(Detected change data)
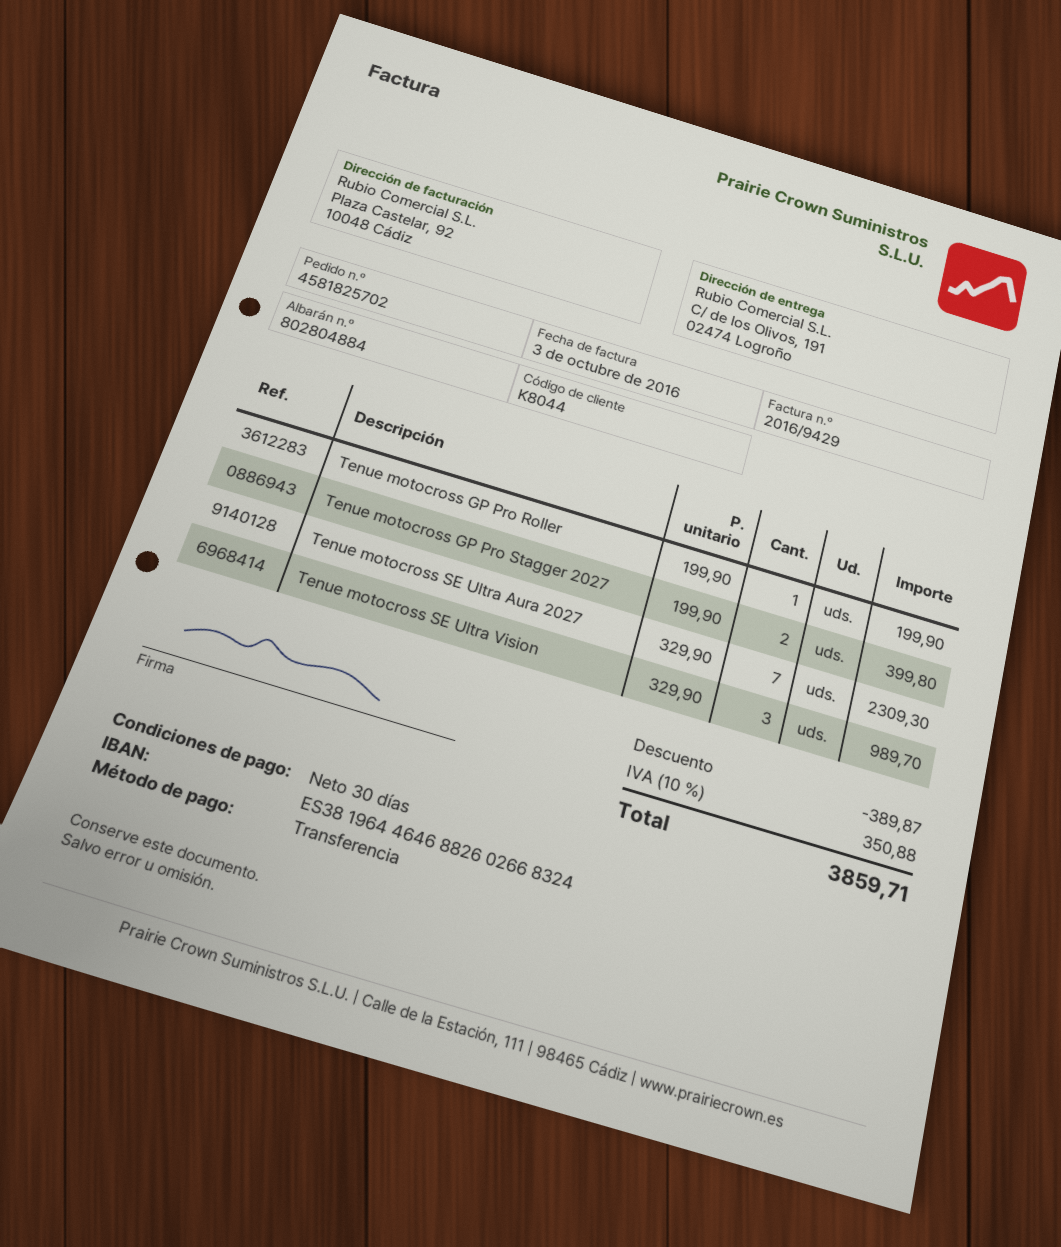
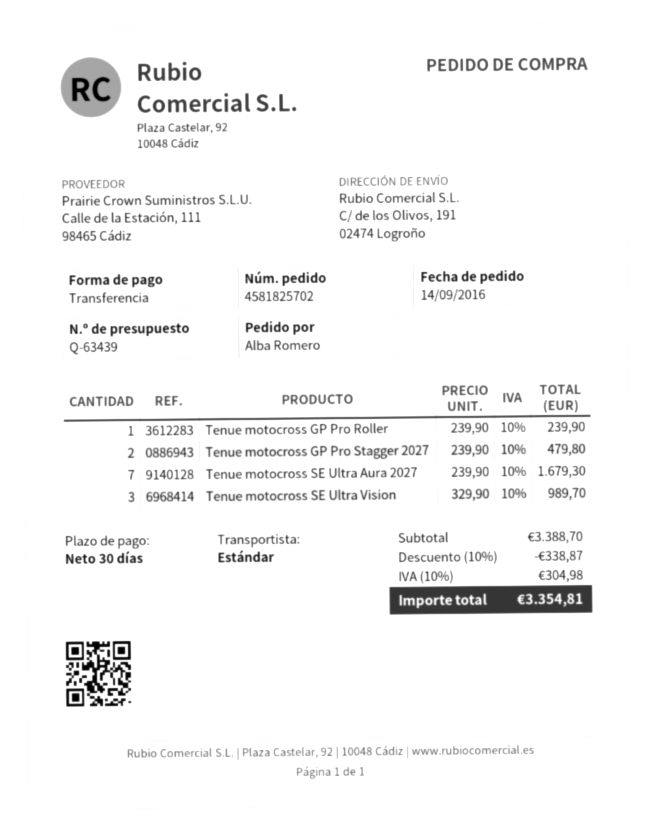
Tenue motocross GP Pro Roller: 1 x 199.90 = 199.90 -> 1 x 239.90 = 239.90
Tenue motocross GP Pro Stagger 2027: 2 x 199.90 = 399.80 -> 2 x 239.90 = 479.80
Tenue motocross SE Ultra Aura 2027: 7 x 329.90 = 2309.30 -> 7 x 239.90 = 1679.30
discount: 389.87 -> 338.87
tax: 10% = 350.88 -> 10% = 304.98
total: 3859.71 -> 3354.81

Exercise details
Using the entries above, copy exactly the lines from the one containing "Tenue motocross GP Pro Stagger" through the last, both included.

Response to the exercise
Tenue motocross GP Pro Stagger 2027: 2 x 199.90 = 399.80 -> 2 x 239.90 = 479.80
Tenue motocross SE Ultra Aura 2027: 7 x 329.90 = 2309.30 -> 7 x 239.90 = 1679.30
discount: 389.87 -> 338.87
tax: 10% = 350.88 -> 10% = 304.98
total: 3859.71 -> 3354.81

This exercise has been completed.